Se o ato “Justine” não é muito atraente, obviamente o fato que mais caracteriza esta obra é a escolha do tema do fim do mundo que dá a tônica da parte “Claire”. É curioso que tal viés tenha sido escolhido por um diretor completamente arredio ao cinemão hollywoodiano, afinal de contas o extermínio da humanidade é um assunto frequentemente utilizado, porém, pouco se reflete sobre isso e o espetáculo é o que chama a atenção. Ondas gigantes, tempestades de neves, invasões alienígenas e até vulcões em erupção já foram as armas para destruir a Terra nos cinemas, sejam em projetos milionários ou em produções paupérrimas e toscas. Felizmente, vez ou outra algum cineasta surge com a idéia de olhar tal tema com mais seriedade e se preocupando com as manifestações humanas diante do desconhecido. Ensaio Sobre a Cegueira, A Estrada e O Nevoeiro são algumas obras que revelam que pior que ter a vida ceifada rapidamente por algo inevitável vindo da natureza ou do espaço é sobreviver a tragédia e precisar vencer a cada minuto a violência instintiva dos outros sobreviventes. Bem, mas em Melancolia não temos também esse espetáculo bizarro pós-catástrofe. O enfoque de Trier é captar o comportamento das pessoas chegada a hora do apocalipse. O espectador mais atento certamente perceberá a grande mensagem implícita do longa. Independente do choque dos planetas, a sociedade em si já está à beira de um colapso e a família destacada aqui serve como uma amostra representativa de tantas outras que estão espalhadas pelo mundo e vivendo um caos emocional.

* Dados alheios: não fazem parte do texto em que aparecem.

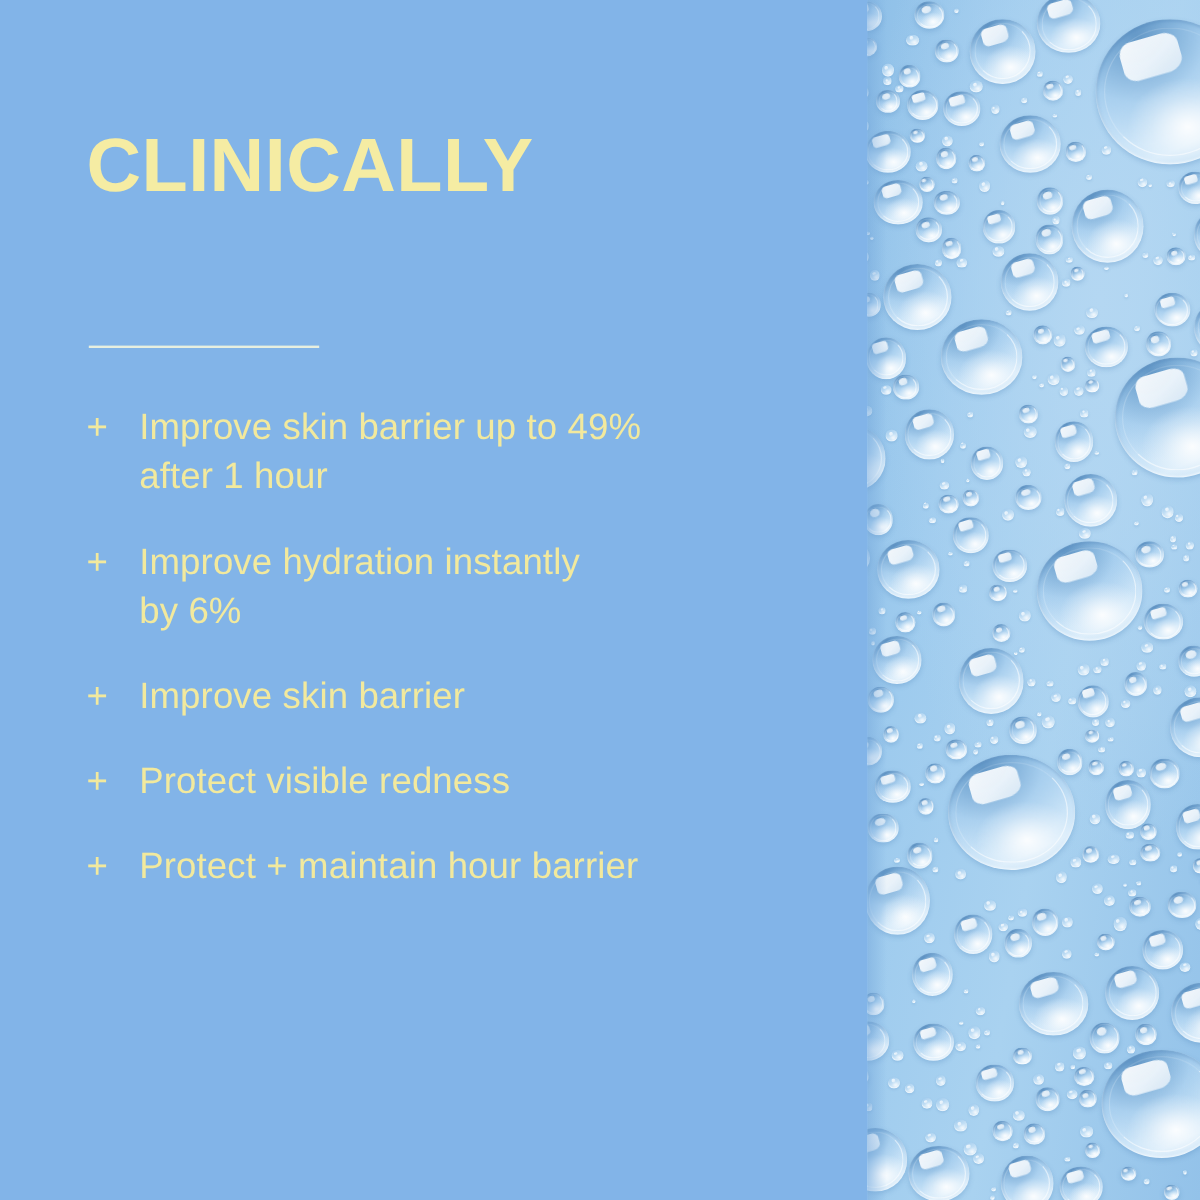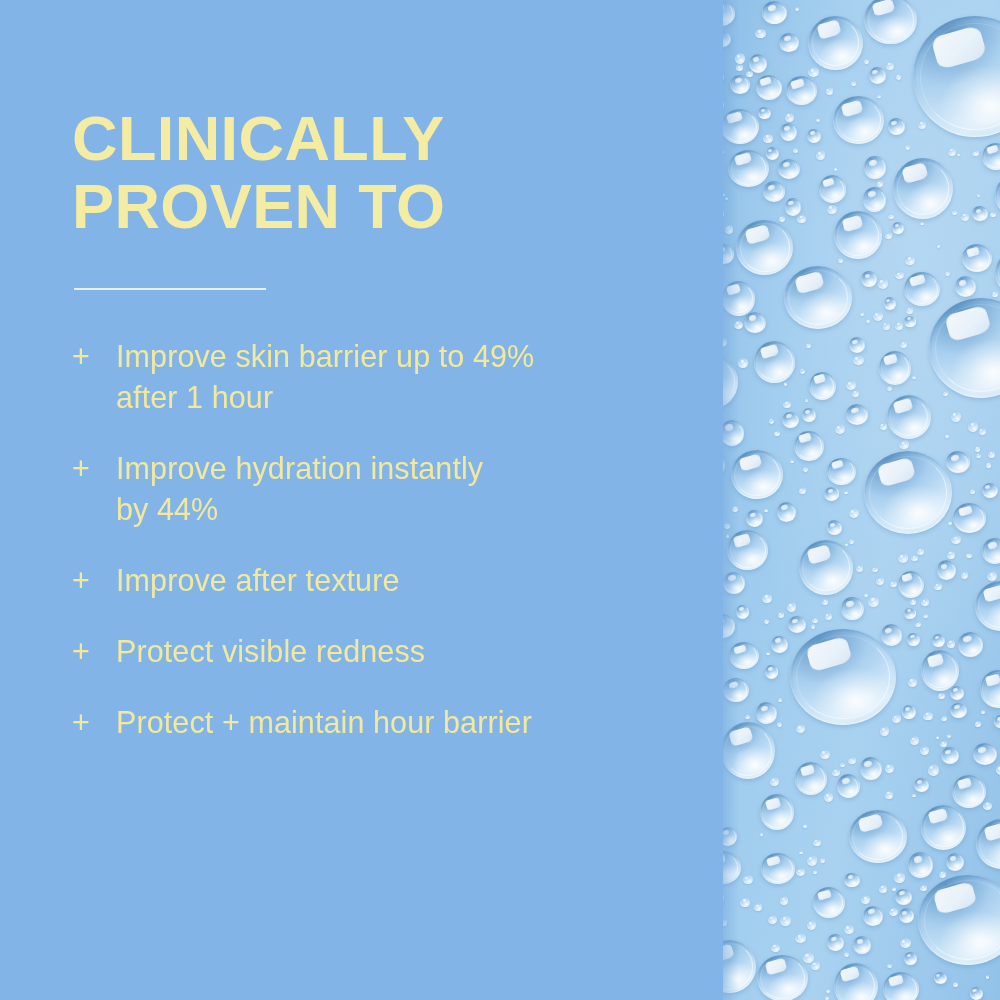--- a/index.html
+++ b/index.html
@@ -203,7 +203,6 @@
 
     <h1 id="headline">
       <span class="hl-line">CLINICALLY</span>
-      <span class="hl-line">PROVEN TO</span>
     </h1>
 
     <div id="divider"></div>

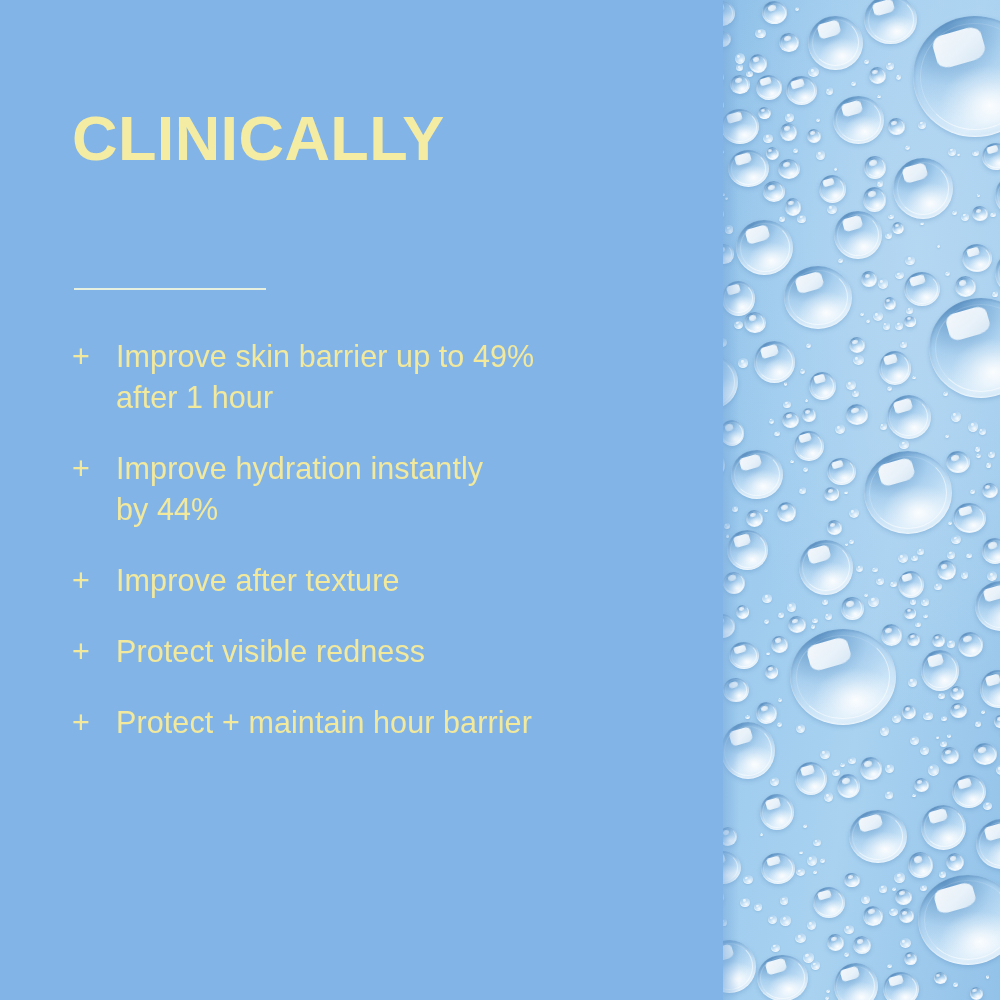--- a/index.html
+++ b/index.html
@@ -216,7 +216,7 @@
       <li class="benefit">
         <span class="marker">+</span>
         <span class="btext">Improve hydration instantly
-by 44%</span>
+by 6%</span>
       </li>
       <li class="benefit">
         <span class="marker">+</span>

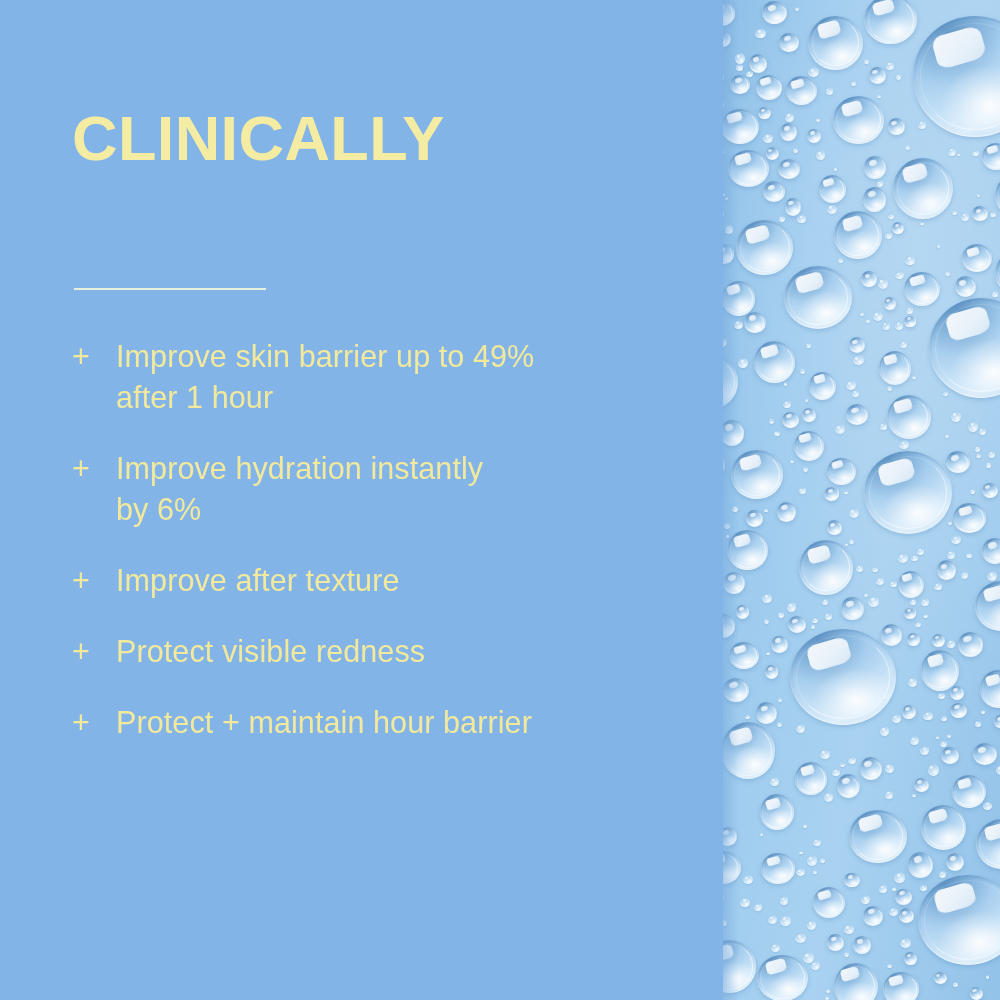--- a/index.html
+++ b/index.html
@@ -220,7 +220,7 @@
       </li>
       <li class="benefit">
         <span class="marker">+</span>
-        <span class="btext">Improve after texture</span>
+        <span class="btext">Improve skin barrier</span>
       </li>
       <li class="benefit">
         <span class="marker">+</span>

E assim o cineasta novamente consegue entregar um trabalho que dificilmente deixa algum espectador indiferente à obra. Mesmo quem não tenha gostado certamente vez ou outra resgatará as imagens do filme em sua mente e tentará compreender o sentido de um filme dividido em duas partes aparentemente desconexas, mas ao mesmo tempo intimamente ligadas. Homem e natureza, morte e vida, apego e desapego, crença na ciência e medo do desconhecido. São tantos os pontos a serem refletidos que para quem gosta de cinema de qualidade talvez melancolia seja a última coisa que irá sentir após a última e impactante cena.